Kemlu menyebut lonjakan kedatangan WNI yang meminta bantuan langsung ke KBRI Phnom Penh terjadi dalam dua setengah bulan terakhir, seiring dengan intensifikasi operasi pemberantasan sindikat penipuan daring oleh Pemerintah Kamboja sejak pertengahan Januari 2026.
“Hingga kini, arus kedatangan WNI ke KBRI Phnom Penh masih terus berlangsung,” tulis keterangan Kemlu.
Pemerintah Kamboja, ungkap Kemlu, telah menargetkan wilayahnya bebas dari aktivitas sindikat penipuan daring sebelum perayaan Tahun Baru Khmer pada pertengahan April 2026. Target tersebut turut berkontribusi pada meningkatnya jumlah WNI yang keluar dari jaringan tersebut.
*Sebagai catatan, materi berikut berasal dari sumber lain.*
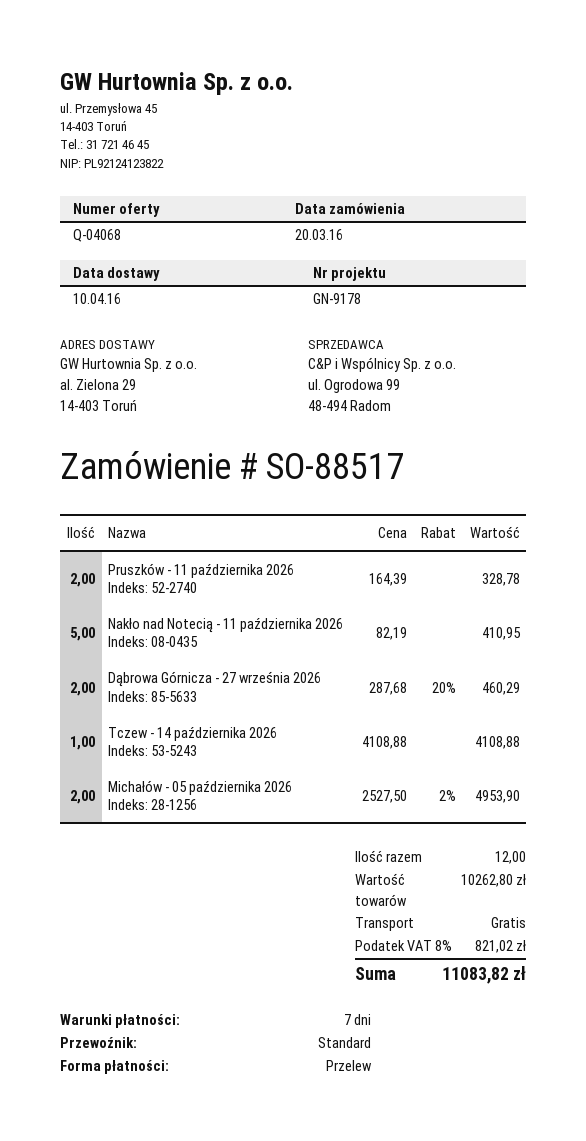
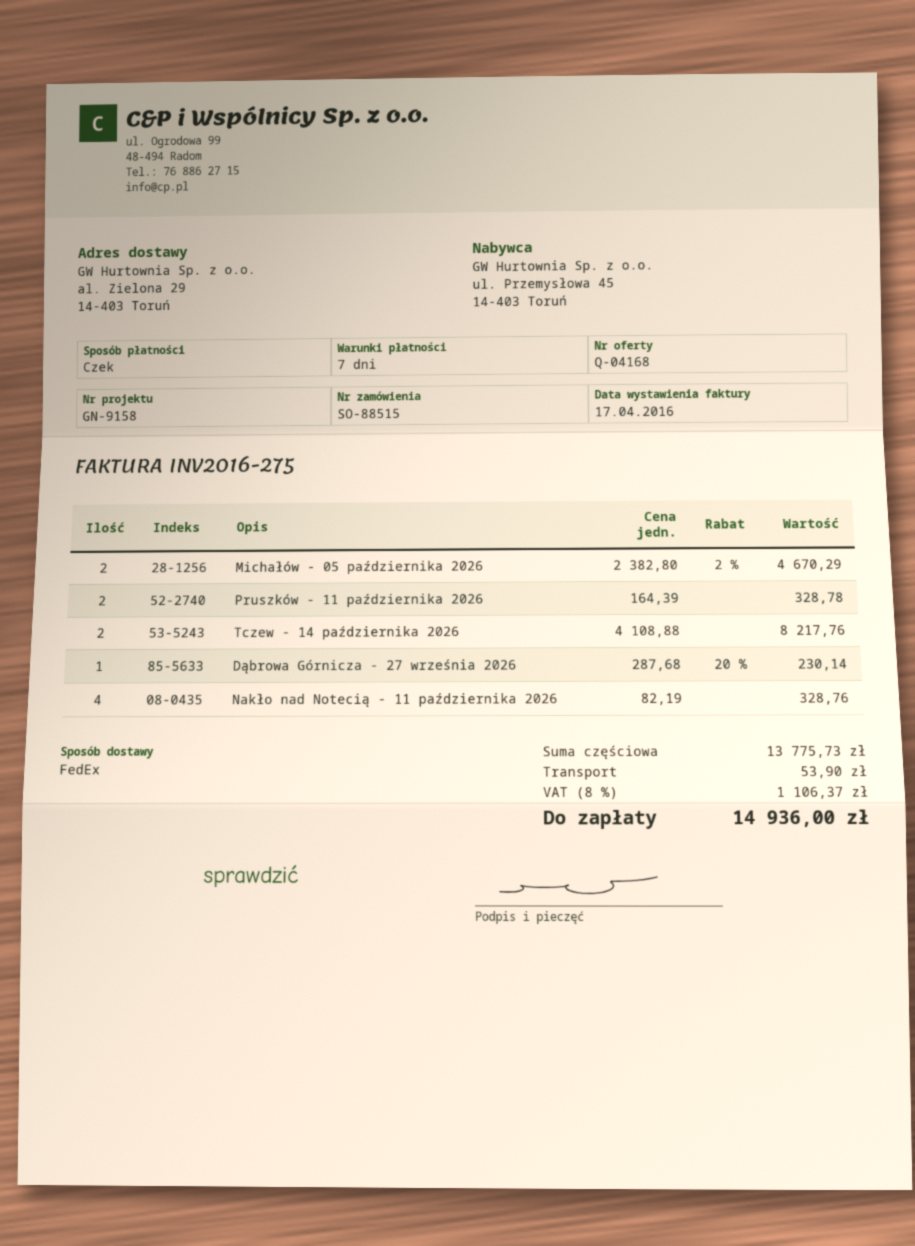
quote number: Q-04068 -> Q-04168
order number: SO-88517 -> SO-88515
reference: GN-9178 -> GN-9158
payment method: bank transfer -> cheque
shipping method: standard -> FedEx
Nakło nad Notecią - 11 października 2026: 5 x 82.19 = 410.95 -> 4 x 82.19 = 328.76
Dąbrowa Górnicza - 27 września 2026: 2 x 287.68 - 20% = 460.29 -> 1 x 287.68 - 20% = 230.14
Tczew - 14 października 2026: 1 x 4108.88 = 4108.88 -> 2 x 4108.88 = 8217.76
Michałów - 05 października 2026: 2 x 2527.50 - 2% = 4953.90 -> 2 x 2382.80 - 2% = 4670.29
subtotal: 10262.80 -> 13775.73
shipping: 0.00 -> 53.90
tax: 8% = 821.02 -> 8% = 1106.37
total: 11083.82 -> 14936.00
Kemlu pun memastikan bahwa KBRI Phnom Penh menegaskan komitmennya untuk terus memberikan pelindungan kepada seluruh WNI, tanpa mengesampingkan aspek penegakan hukum.
“KBRI juga berkoordinasi dengan aparat penegak hukum di Indonesia untuk melakukan pemeriksaan terhadap WNI eks sindikat penipuan daring, khususnya untuk mengidentifikasi tingkat keterlibatan WNI dalam aktivitas ilegal tersebut,” pungkasnya.